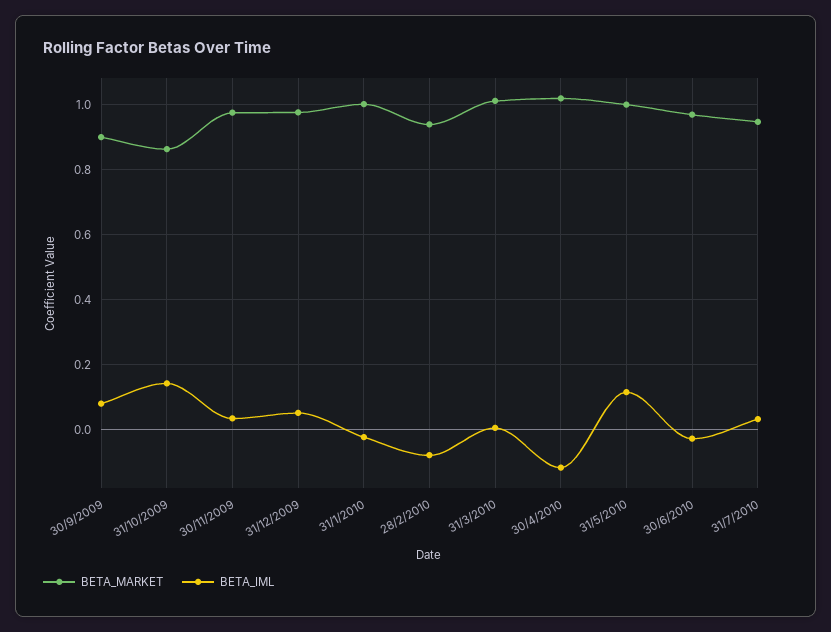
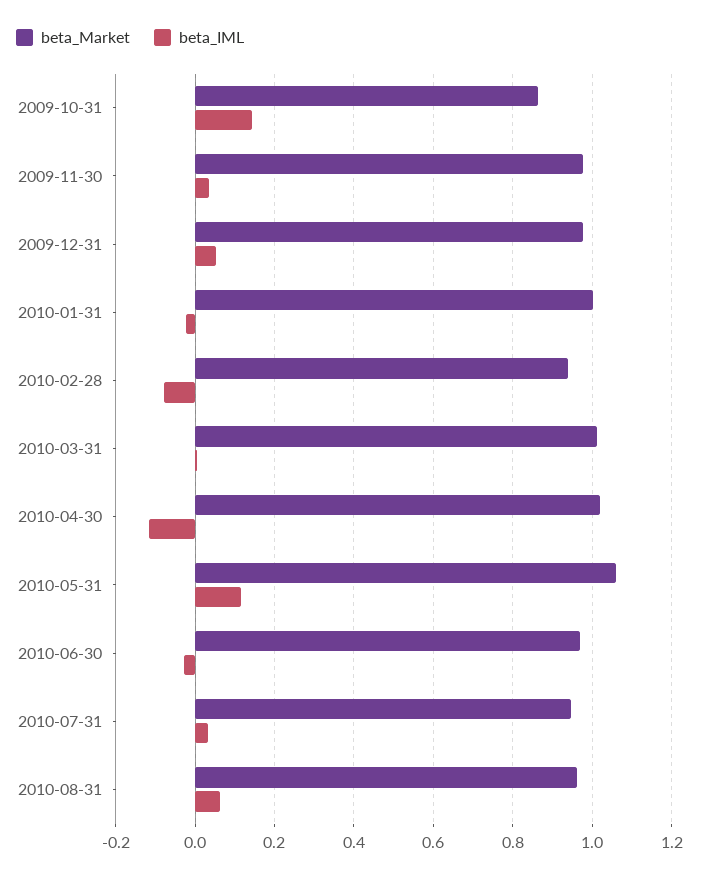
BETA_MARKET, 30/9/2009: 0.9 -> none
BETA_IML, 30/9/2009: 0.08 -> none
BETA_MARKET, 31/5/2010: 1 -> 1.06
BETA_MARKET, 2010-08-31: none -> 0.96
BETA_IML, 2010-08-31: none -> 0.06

--

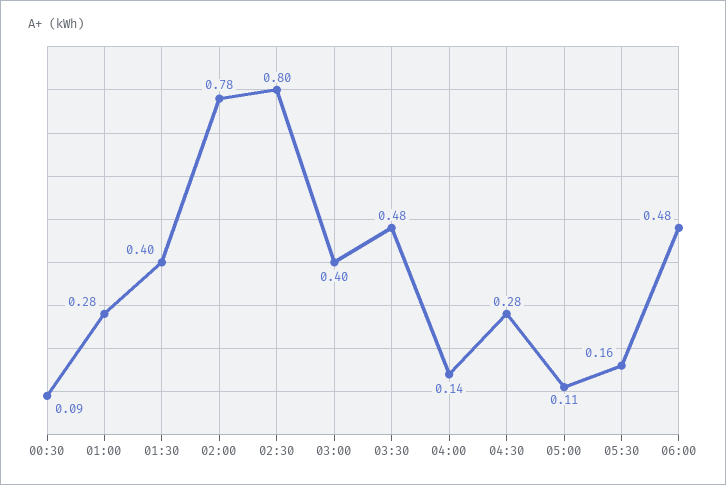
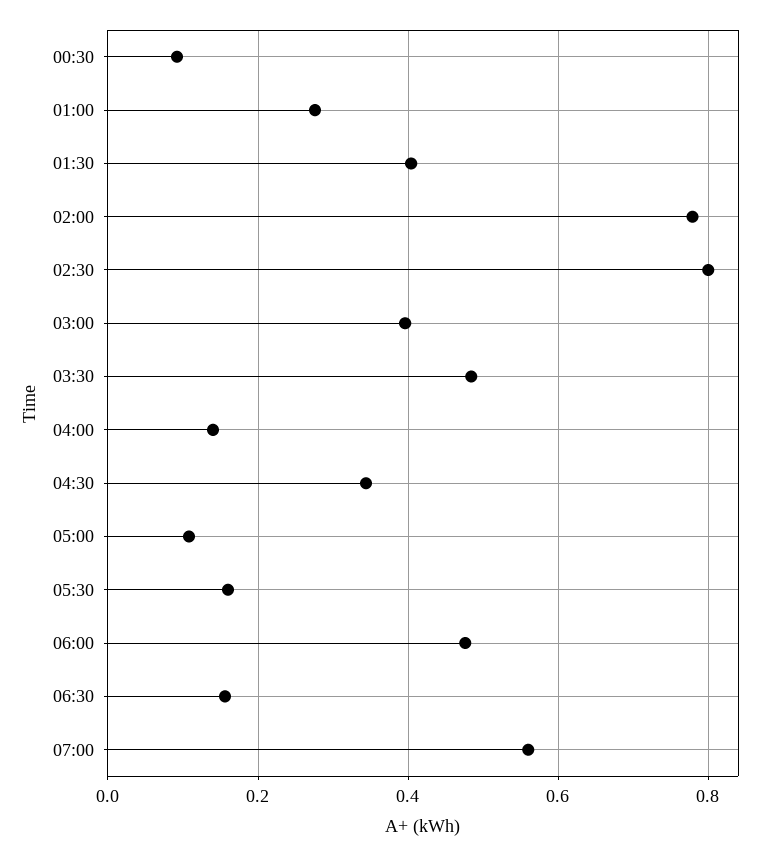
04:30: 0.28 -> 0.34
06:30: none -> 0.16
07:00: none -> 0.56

> BRIEF
Copy each line of the listing that contains "none".

> SOLUTION TO THE EXERCISE
BETA_MARKET, 30/9/2009: 0.9 -> none
BETA_IML, 30/9/2009: 0.08 -> none
BETA_MARKET, 2010-08-31: none -> 0.96
BETA_IML, 2010-08-31: none -> 0.06
06:30: none -> 0.16
07:00: none -> 0.56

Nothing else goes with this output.